En général, les monastères étaient des hôtelleries où les étrangers trouvaient en passant le vivre et le couvert. Cette hospitalité, qu’on admire chez les anciens et dont on voit encore les restes en Orient, était en honneur chez nos religieux : plusieurs d’entre eux, sous le nom d’hospitaliers, se consacrèrent particulièrement à cette vertu touchante. Elle se manifestait, comme aux jours d’Abraham, dans toute sa beauté antique, par le lavement des pieds, la flamme du foyer et les douceurs du repas et de la couche. Si le voyageur était pauvre, on lui donnait des habits, des vivres et quelque argent pour se rendre à un autre monastère, où il recevait les mêmes secours. Les dames, montées sur leur palefroi ; les preux, cherchant aventures ; les rois, égarés à la chasse, frappaient, au milieu de la nuit, à la porte des vieilles abbayes, et venaient partager l’hospitalité qu’on donnait à l’obscur pèlerin. Quelquefois deux chevaliers ennemis s’y rencontraient ensemble et se faisaient joyeuse réception jusqu’au lever du soleil, où, le fer à la main, ils maintenaient l’un contre l’autre la supériorité de leurs dames et de leurs patries. Boucicault, au retour de la croisade de Prusse, logeant dans un monastère avec plusieurs chevaliers anglais, soutint seul contre tous qu’un chevalier écossais, attaqué par eux dans les bois, avait été traîtreusement mis à mort.
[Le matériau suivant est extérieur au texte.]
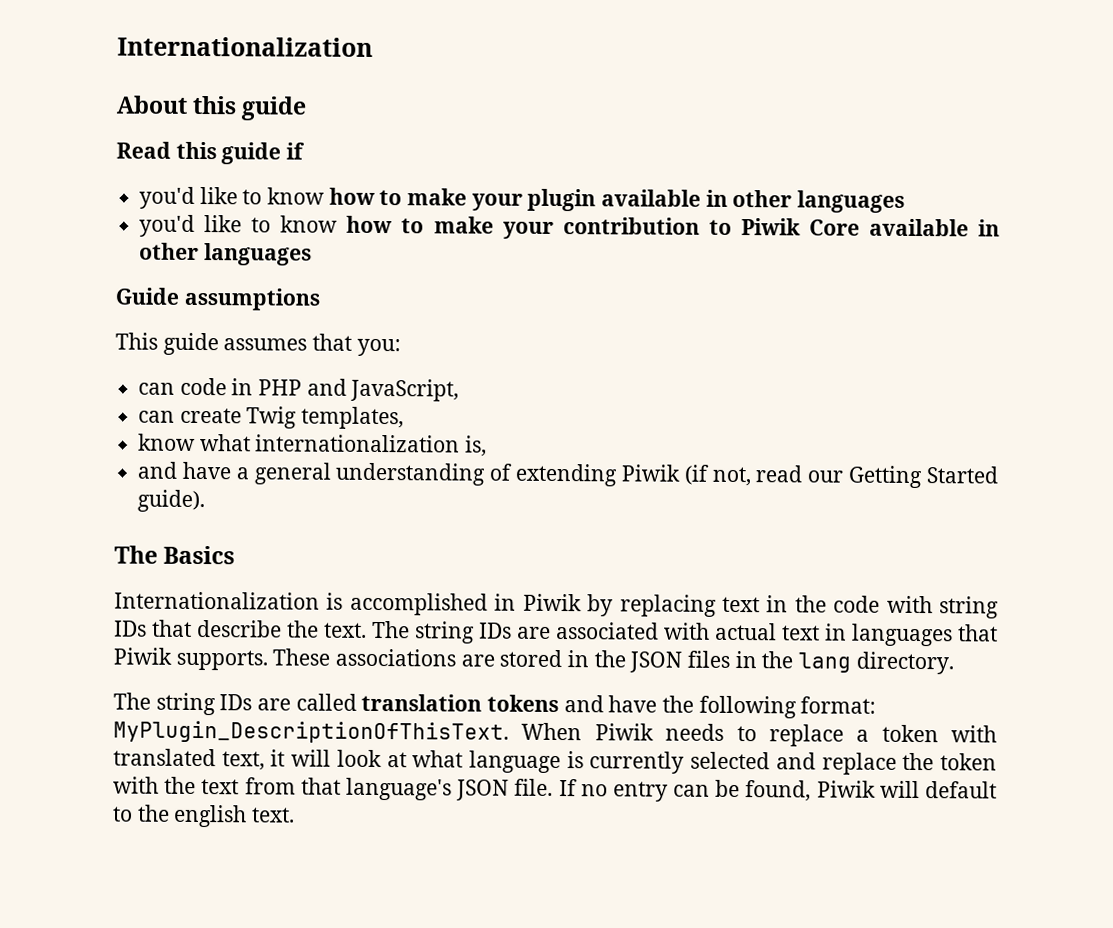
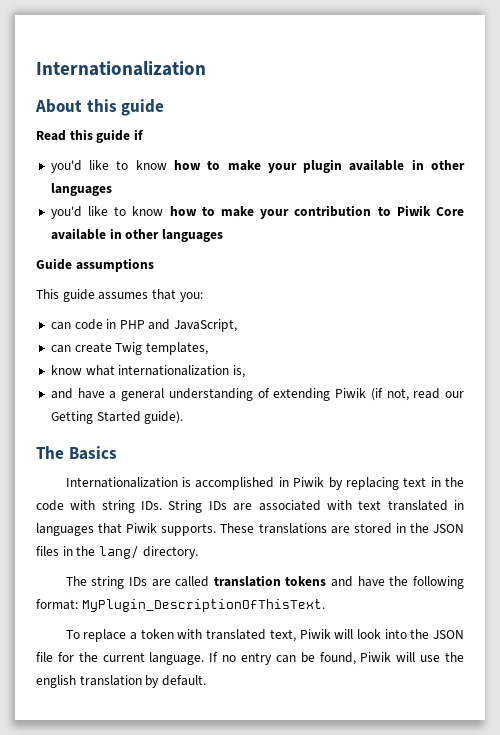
[114,619,475,644] IDs that describe the text. The string -> [141,500,203,513] IDs. String
[715,622,820,641] actual text -> [358,500,448,511] text translated
[335,648,457,667] associations -> [258,523,327,534] translations
[798,652,852,673] lang -> [98,545,139,559] lang/
[521,722,757,742] When Piwik needs to -> [65,630,80,639] // To
[270,749,286,767] it -> [299,629,331,639] Piwik
[386,750,997,775] [113,776,554,801] at what language is currently selected and replace the token with the text from that language's JSON file. -> [384,629,464,639] [36,652,205,665] into the JSON file for the current language.
[925,781,997,799] [112,804,296,828] default to the english text. -> [420,652,464,662] [36,675,206,688] use the english translation by default.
Dans ces hôtelleries de la religion, on croyait faire beaucoup d’honneur à un prince quand on lui proposait de rendre quelques soins aux pauvres qui s’y trouvaient par hasard avec lui. Le cardinal de Bourbon, revenant de conduire l’infortunée Elisabeth en Espagne, s’arrêta à l’hôpital de Roncevaux, dans les Pyrénées ; il servit à table trois cents pèlerins, et donna à chacun d’eux trois réaux pour continuer leur voyage. Le Poussin est un des derniers voyageurs qui aient profité de cette coutume chrétienne ; il allait à Rome, de monastère en monastère, peignant des tableaux d’autel pour prix de l’hospitalité qu’il recevait et renouvelant ainsi chez les peintres l’aventure d’Homère.